↓
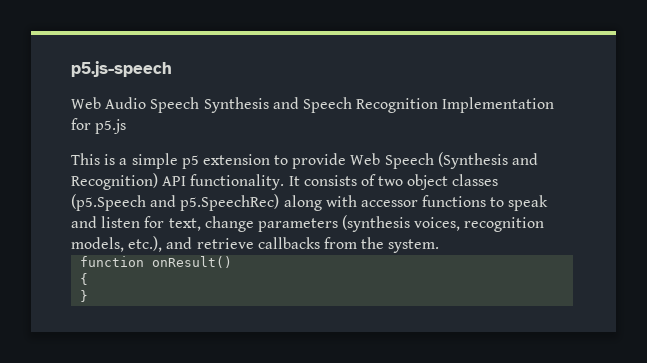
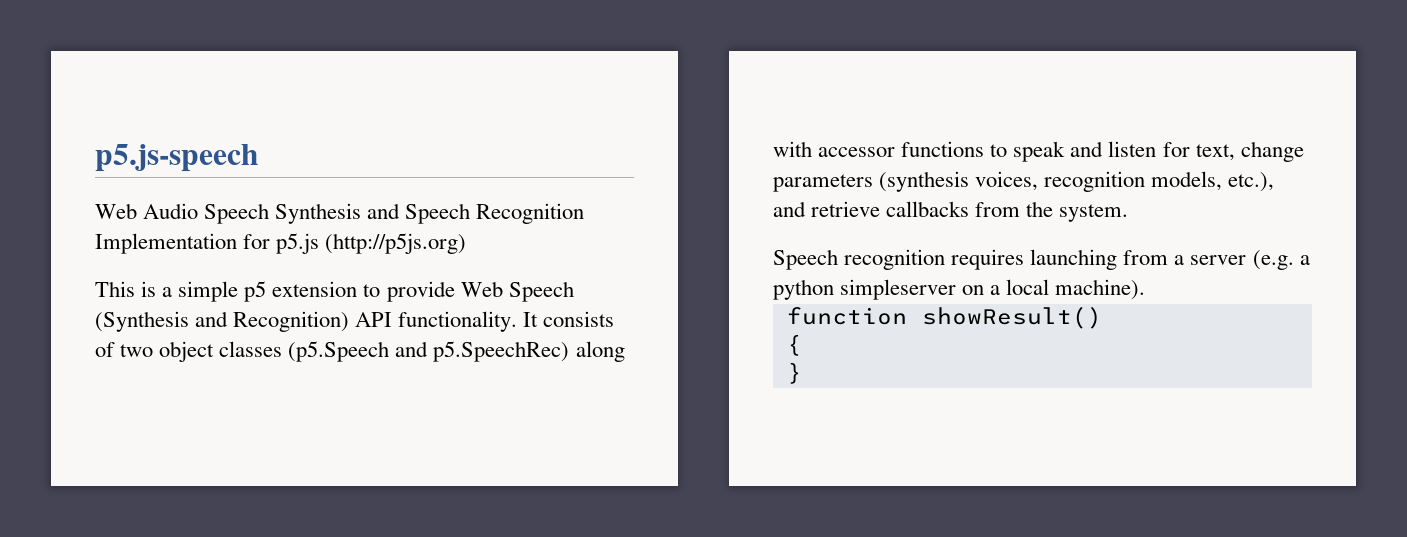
(127, 126) none -> [325,233,467,254] (http://p5js.org)
(440, 246) none -> [773,249,1310,270] [773,279,1146,300] // Speech recognition requires launching from a server (e.g. a python simpleserver on a local machine).
[152,256,233,268] onResult() -> [921,306,1102,329] showResult()

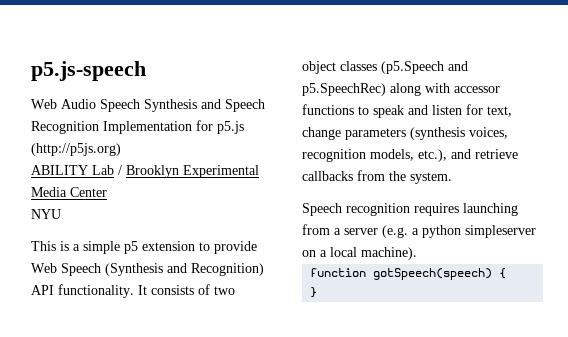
(467, 243) none -> [31,165,259,178] [31,187,107,197] [31,209,61,219] // ABILITY Lab / Brooklyn Experimental Media Center // NYU
[921,306,1102,329] showResult() // -> [373,268,493,280] gotSpeech(speech)

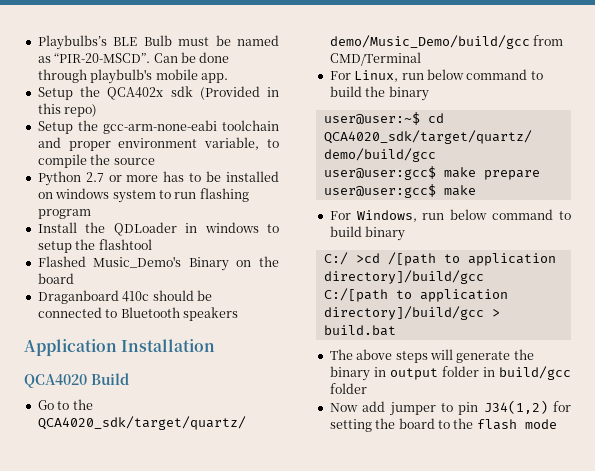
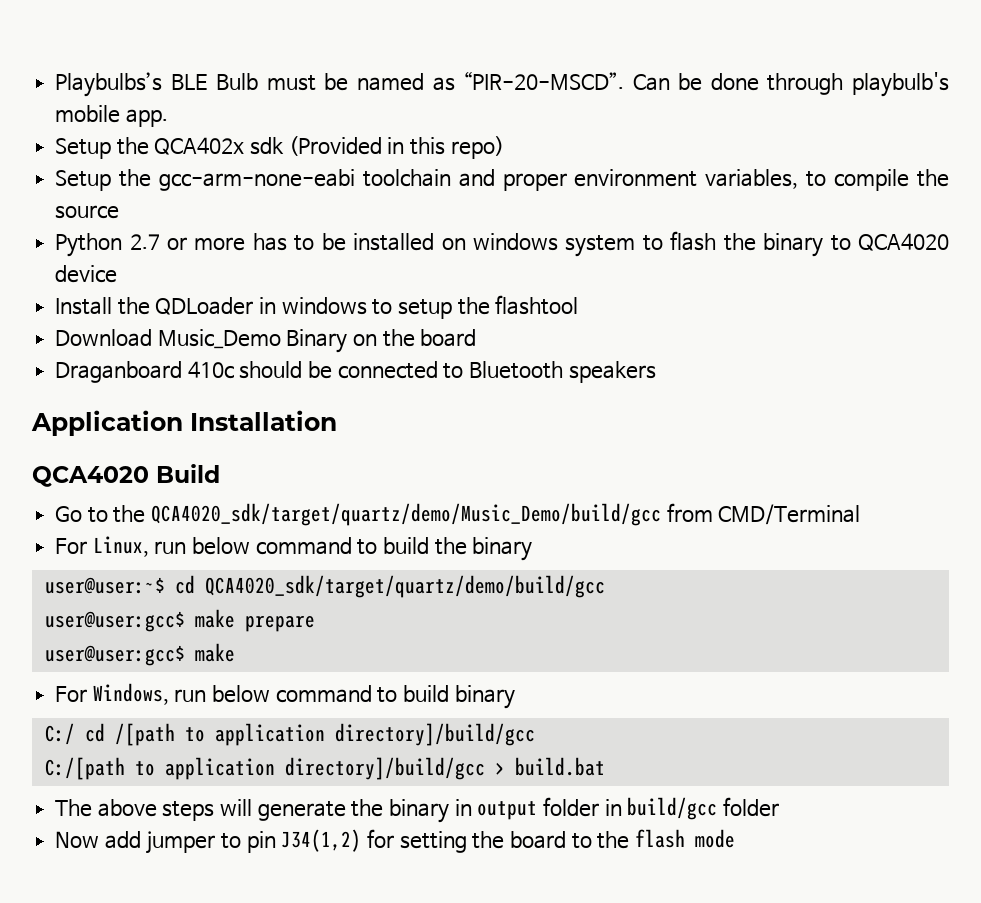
[204,137,260,150] variable, -> [705,169,799,189] variables,
[174,188,249,202] [37,209,91,219] run flashing program -> [670,231,949,257] [55,265,118,283] flash the binary to QCA4020 device
[37,256,182,268] Flashed Music_Demo's -> [55,329,281,349] Download Music_Demo
[355,253,380,263] >cd -> [84,723,105,742] cd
↑
> [Work to complete] Search the records for lines holding the word "none", then copy each line you find.

> [Output of the exercise]
(127, 126) none -> [325,233,467,254] (http://p5js.org)
(440, 246) none -> [773,249,1310,270] [773,279,1146,300] // Speech recognition requires launching from a server (e.g. a python simpleserver on a local machine).
(467, 243) none -> [31,165,259,178] [31,187,107,197] [31,209,61,219] // ABILITY Lab / Brooklyn Experimental Media Center // NYU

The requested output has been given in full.